Cav1. 2 is expressed in iDCs and shows partial co-localization with the RyR. A, immunofluorescence analysis on methanol fixed human iDCs. Shown are iDCs stained with rabbit anti-Cav1.2 polyclonal antibodies followed by Alexa Fluor-488-conjugated anti-rabbit IgGs (1) or Alexa Fluor-488 conjugated anti-rabbit IgGs alone (3) and mouse anti-MHC II (HLA DR) Abs followed by PE-conjugated goat anti-mouse Abs (2) or PE conjugate goat anti-mouse Abs alone (4). Panel 5 shows the merged images, and yellow-orange pixels indicate overlapping fluorescent signal; bars indicate 10 μm.

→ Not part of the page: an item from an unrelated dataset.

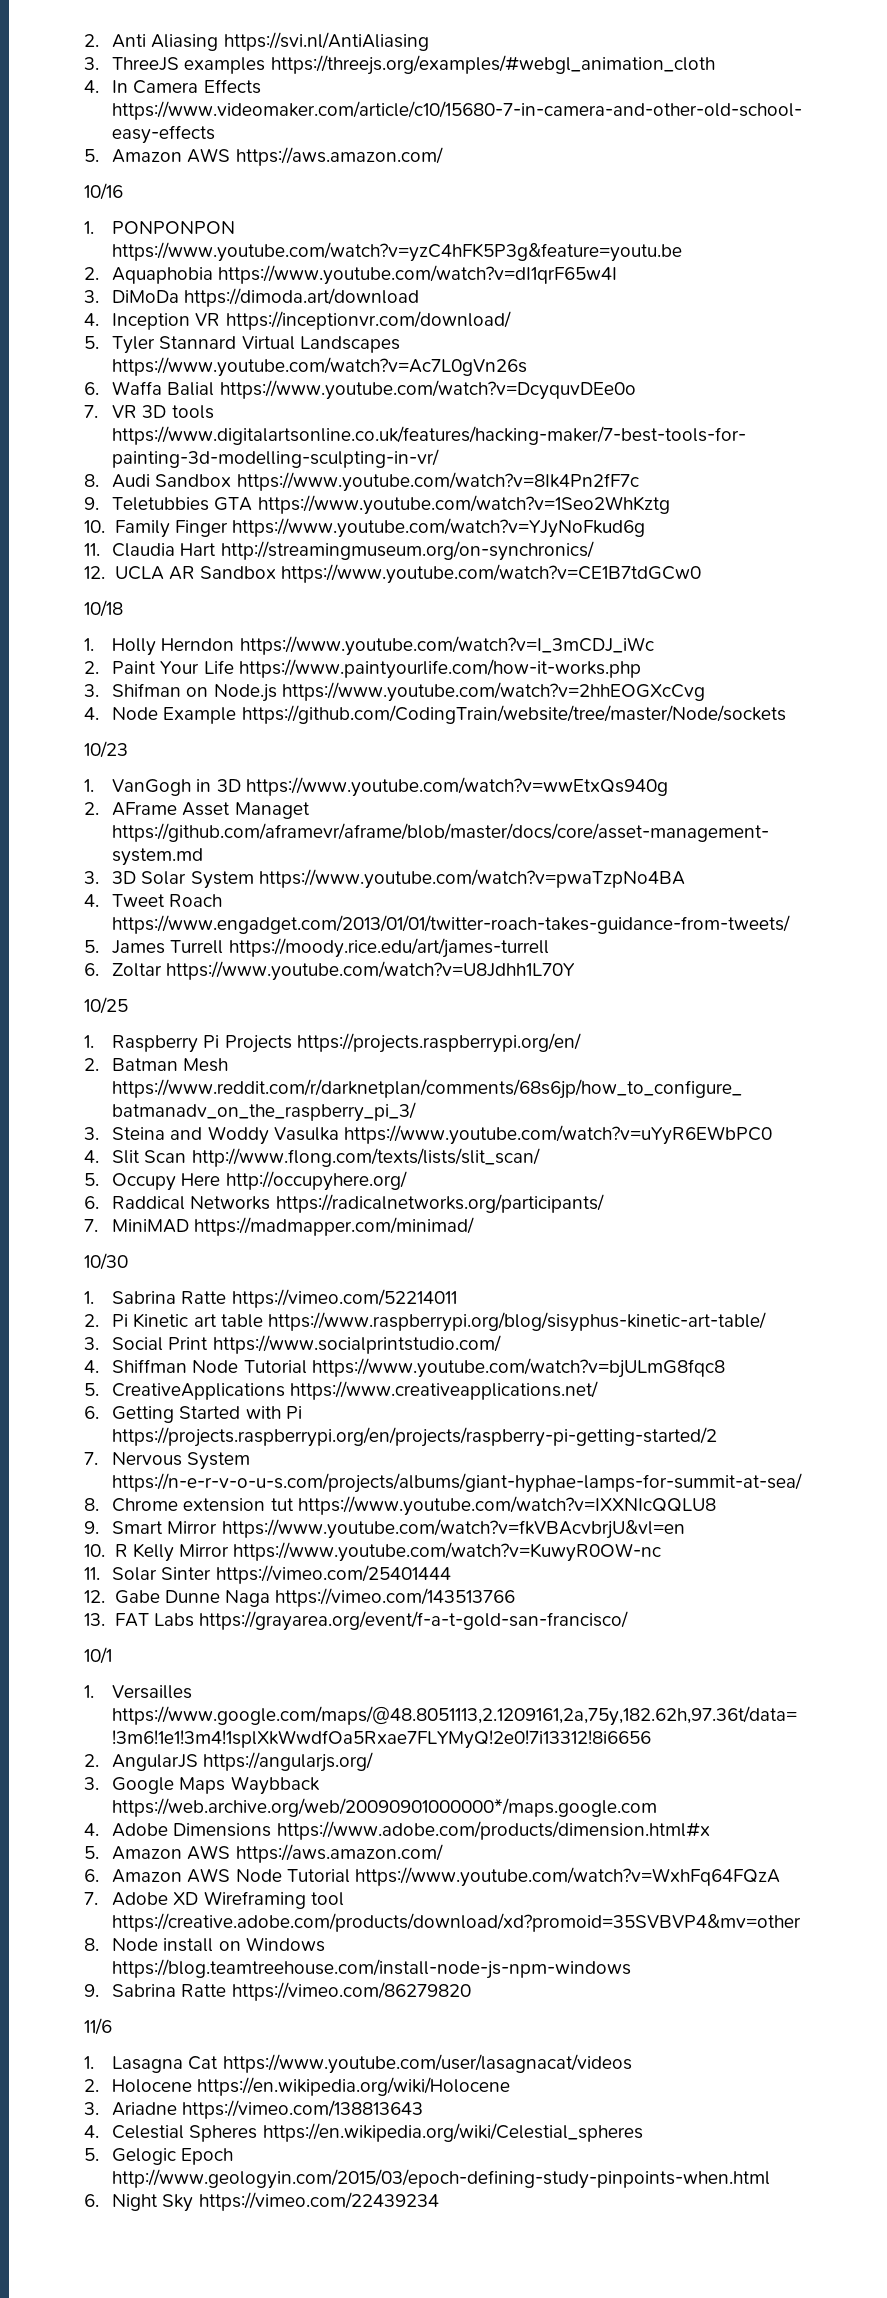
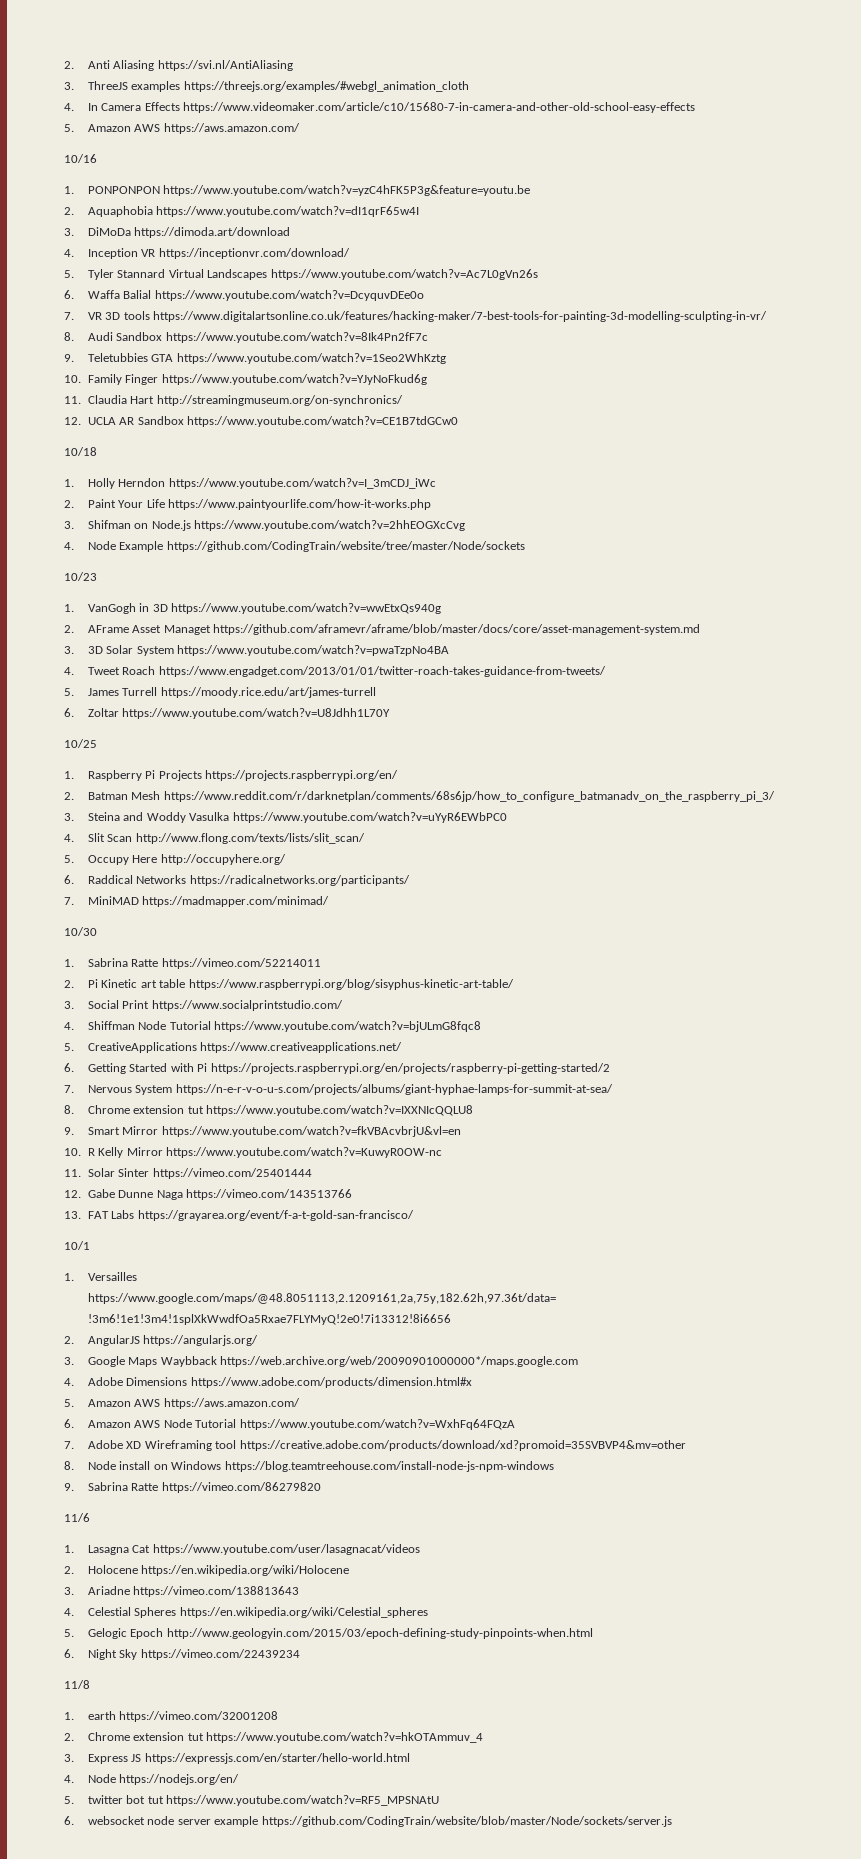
(439, 2201) none -> [64,1680,90,1689] [64,1711,279,1722] [64,1732,484,1743] [64,1753,410,1764] [64,1774,240,1785] [64,1795,440,1806] [64,1816,672,1827] // 11/8 // 1. earth https://vimeo.com/32001208 // 2. Chrome extension tut https://www.youtube.com/watch?v=hkOTAmmuv_4 // 3. Express JS https://expressjs.com/en/starter/hello-world.html // 4. Node https://nodejs.org/en/ // 5. twitter bot tut https://www.youtube.com/watch?v=RF5_MPSNAtU // 6. websocket node server example https://github.com/CodingTrain/website/blob/master/Node/sockets/server.js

B, immunofluorescence analysis on acetone: methanol fixed-iDCs (1). iDCs stained with rabbit anti-Cav1.2 polyclonal antibodies followed by Alexa Fluor-488-conjugated anti-rabbit Abs or Alexa Fluor-488-conjugated anti-rabbit Abs alone (3) or goat anti-RyR polyclonal Ab followed by Alexa Fluor-555 conjugated anti-goat Abs (2) or Alexa Fluor-555 conjugate Abs alone (4). Panel 5 shows the merged images, and yellow-orange pixels indicate overlapping fluorescent signals; bars indicate 10 μm. All images were acquired with a 100× Plan NEOFLUAR oil immersion objective (NA 1.3) mounted on a Zeiss Axiovert 100 confocal microscope. C, Western blot of total proteins of iDC (1 × 106 cell/lane) separated on a 6% SDS polyacrylamide gel. The blot was incubated with rabbit anti-Cav1.2 followed by protein-G peroxidase. The immunoreaction was visualized by chemiluminescence. D, reverse transcription-PCR confirms the presence of the transcript for human Cav1.2 in iDC (see “Experimental Procedures” for details of the experimental conditions and primers used).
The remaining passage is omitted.